Databricks Community

PradeepNarvekar · Friday

Let Me Guess What Happened to You
You built a solid data pipeline. It runs every day, ingests a few gigabytes, everything looks fine. Then one morning you open your cloud storage bill — AWS S3, Azure ADLS, or Google Cloud Storage — and something feels very wrong.
Your table receives maybe 2–3 GB of new data per day. But the total storage sitting on disk is 200 GB. Or 400 GB. Or more.
You didn't make a mistake in your pipeline. Your data isn't duplicated. Everything is "working."
And yet your storage keeps growing. Every. Single. Day.
This is one of the most common surprises people run into with Delta Lake, and the good news is — it has a very simple explanation and a very simple fix. Let me walk you through both.

First, Understand Why Delta Lake Keeps Old Data
Delta Lake is built on a concept called ACID transactions. This means every write to your table — whether it's an INSERT, UPDATE, DELETE, or MERGE — is tracked and logged so that you always have a consistent, reliable view of your data.
To make this work, Delta Lake uses something called the transaction log (stored in the _delta_log folder inside your table directory). Every time you change data, Delta Lake does not go back and modify existing files. Instead, it:

Writes new files with the updated or new data
Marks the old files as deleted in the transaction log
Keeps the old files sitting on disk — just in case

That last point is the key. Delta Lake keeps the old, "deleted" files on disk because of a very useful feature called Time Travel.
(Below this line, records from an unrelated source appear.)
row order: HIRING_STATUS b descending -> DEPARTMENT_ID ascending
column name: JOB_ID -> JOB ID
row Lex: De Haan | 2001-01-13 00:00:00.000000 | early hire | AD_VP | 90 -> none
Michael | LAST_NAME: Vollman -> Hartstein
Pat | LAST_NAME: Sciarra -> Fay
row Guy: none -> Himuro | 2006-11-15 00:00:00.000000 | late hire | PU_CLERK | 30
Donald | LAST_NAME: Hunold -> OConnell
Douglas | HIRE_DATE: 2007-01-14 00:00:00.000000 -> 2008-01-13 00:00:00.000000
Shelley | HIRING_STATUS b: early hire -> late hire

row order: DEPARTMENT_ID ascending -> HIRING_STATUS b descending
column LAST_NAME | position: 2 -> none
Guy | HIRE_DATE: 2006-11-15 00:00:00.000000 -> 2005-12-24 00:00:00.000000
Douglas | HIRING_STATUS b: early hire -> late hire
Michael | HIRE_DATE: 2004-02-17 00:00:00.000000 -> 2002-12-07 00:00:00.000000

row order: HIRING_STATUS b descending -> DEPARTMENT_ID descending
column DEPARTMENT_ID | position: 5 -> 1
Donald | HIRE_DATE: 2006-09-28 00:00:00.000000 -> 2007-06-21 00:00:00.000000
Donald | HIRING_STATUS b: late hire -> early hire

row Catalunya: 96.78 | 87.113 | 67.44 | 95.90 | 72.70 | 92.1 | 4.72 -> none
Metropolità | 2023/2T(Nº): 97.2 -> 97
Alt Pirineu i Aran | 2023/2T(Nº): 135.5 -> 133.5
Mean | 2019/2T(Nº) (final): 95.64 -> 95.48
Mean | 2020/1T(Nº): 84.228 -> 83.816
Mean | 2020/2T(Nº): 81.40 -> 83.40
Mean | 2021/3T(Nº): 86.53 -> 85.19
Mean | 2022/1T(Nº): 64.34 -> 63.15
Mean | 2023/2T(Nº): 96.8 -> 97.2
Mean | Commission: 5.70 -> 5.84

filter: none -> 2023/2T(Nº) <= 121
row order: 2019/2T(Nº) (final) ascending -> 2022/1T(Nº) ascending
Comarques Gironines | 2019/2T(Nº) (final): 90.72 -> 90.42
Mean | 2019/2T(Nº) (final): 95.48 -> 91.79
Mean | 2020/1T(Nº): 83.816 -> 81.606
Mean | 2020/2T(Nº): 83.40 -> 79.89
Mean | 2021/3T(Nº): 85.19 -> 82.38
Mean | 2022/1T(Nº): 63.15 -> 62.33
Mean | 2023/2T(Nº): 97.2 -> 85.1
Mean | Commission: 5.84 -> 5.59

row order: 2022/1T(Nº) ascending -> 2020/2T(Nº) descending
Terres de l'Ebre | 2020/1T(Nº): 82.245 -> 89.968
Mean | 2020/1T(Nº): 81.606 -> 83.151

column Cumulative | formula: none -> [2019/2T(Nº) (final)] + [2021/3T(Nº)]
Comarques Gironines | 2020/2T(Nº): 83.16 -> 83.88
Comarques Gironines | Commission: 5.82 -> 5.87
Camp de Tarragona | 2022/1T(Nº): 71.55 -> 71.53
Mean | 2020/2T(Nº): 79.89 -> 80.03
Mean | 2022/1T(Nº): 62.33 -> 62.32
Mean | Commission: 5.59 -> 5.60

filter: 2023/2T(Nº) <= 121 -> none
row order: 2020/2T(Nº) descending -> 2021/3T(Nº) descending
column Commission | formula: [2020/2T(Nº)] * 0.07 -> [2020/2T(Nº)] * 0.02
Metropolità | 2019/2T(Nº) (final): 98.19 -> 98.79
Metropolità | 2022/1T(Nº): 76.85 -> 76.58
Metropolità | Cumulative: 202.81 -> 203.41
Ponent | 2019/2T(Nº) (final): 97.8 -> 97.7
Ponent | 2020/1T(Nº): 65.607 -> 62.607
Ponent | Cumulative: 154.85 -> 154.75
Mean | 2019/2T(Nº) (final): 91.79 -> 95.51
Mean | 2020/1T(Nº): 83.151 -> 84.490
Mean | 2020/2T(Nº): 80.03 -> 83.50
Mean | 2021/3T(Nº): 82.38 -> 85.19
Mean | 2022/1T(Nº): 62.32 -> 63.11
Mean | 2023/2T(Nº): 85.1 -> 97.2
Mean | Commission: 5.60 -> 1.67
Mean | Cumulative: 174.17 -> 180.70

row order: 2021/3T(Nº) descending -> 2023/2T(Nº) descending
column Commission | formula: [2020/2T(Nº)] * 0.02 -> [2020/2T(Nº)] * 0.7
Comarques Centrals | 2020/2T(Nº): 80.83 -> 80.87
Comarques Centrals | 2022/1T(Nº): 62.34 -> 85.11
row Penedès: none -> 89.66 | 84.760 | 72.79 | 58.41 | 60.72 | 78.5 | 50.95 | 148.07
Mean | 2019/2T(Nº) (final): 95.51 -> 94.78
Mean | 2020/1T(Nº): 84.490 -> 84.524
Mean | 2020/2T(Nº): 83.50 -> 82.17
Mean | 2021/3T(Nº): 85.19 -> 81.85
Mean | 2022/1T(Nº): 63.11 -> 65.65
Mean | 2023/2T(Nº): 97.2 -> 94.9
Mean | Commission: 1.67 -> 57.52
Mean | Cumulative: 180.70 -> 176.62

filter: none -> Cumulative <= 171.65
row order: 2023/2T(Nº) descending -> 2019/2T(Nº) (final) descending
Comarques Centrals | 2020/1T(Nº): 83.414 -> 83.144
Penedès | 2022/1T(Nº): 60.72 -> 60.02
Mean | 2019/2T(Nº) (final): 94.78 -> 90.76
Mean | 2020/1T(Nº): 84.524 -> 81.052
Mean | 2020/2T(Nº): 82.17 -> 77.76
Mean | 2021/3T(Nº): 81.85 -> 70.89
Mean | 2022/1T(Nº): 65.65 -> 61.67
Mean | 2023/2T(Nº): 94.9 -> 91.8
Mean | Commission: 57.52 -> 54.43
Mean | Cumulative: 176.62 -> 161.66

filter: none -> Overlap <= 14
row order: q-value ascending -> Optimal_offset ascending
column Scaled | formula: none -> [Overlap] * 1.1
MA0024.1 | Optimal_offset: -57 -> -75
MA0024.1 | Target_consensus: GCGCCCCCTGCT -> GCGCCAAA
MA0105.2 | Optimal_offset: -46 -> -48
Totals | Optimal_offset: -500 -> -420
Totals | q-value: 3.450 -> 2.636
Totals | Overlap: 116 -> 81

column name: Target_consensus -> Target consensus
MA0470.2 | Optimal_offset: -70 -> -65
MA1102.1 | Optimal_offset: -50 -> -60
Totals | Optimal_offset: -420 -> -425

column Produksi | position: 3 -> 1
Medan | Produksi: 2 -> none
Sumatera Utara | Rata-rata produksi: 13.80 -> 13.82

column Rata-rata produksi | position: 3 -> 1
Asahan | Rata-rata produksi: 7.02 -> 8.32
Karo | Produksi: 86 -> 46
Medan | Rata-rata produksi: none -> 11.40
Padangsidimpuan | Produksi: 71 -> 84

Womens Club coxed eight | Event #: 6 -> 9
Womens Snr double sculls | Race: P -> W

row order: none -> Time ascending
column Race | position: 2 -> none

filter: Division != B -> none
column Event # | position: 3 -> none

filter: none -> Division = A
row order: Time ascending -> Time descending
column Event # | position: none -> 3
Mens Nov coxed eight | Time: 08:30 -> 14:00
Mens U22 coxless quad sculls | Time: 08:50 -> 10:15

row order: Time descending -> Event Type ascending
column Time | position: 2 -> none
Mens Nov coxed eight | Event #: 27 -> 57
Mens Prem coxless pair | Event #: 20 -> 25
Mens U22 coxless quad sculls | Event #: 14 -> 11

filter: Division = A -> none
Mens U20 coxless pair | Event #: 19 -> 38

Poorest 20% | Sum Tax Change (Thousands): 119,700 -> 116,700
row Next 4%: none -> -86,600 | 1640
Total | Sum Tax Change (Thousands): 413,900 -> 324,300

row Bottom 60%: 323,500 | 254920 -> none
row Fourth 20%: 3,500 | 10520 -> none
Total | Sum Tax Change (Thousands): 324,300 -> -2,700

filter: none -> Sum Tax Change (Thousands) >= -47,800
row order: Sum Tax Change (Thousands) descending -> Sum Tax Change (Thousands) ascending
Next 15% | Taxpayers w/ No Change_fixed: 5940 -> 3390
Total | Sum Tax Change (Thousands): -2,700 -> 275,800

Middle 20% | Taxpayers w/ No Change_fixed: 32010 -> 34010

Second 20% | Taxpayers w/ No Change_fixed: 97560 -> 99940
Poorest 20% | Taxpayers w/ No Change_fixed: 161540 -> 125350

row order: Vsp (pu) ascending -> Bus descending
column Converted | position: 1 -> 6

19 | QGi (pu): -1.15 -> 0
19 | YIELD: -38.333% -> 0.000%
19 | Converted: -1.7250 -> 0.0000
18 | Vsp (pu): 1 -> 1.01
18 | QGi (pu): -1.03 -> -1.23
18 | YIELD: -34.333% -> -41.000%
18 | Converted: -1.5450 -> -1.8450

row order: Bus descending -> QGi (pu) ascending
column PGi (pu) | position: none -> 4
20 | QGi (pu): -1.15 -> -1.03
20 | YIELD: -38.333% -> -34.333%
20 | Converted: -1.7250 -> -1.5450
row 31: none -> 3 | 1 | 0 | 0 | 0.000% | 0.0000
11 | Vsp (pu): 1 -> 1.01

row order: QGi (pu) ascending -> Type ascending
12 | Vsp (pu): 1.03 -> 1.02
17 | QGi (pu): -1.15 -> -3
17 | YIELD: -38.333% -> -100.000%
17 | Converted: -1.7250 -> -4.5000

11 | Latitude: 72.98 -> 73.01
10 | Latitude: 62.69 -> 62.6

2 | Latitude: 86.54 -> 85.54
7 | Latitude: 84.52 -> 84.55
What Is Time Travel and Why Does It Cause Storage to Grow?
Time Travel lets you query older versions of your table. For example:
%sql-- See what your table looked like 3 days ago
SELECT * FROM my_table TIMESTAMP AS OF '2026-05-26';

-- Or go back to a specific version number
SELECT * FROM my_table VERSION AS OF 10;
This is genuinely useful. You can recover from accidental deletes, audit historical data, compare results across time, or roll back a bad pipeline run.
But to make Time Travel possible, Delta Lake has to keep all the old files around. It cannot delete them, because if it did, you wouldn't be able to go back in time.
So here's the reality of what happens over time:

Day 1: You load 2 GB of data → 2 GB on disk
Day 2: You update some records → Delta writes new files, keeps old files → now maybe 4–5 GB on disk
Day 7: You run a MERGE → more new files, old files still there → 15–20 GB on disk
Day 30: Files have been piling up for a month → you're at 80–100 GB even though your actual data is still just a few GB

Nobody warned you. Delta Lake was doing exactly what it was designed to do. But now you're paying for it.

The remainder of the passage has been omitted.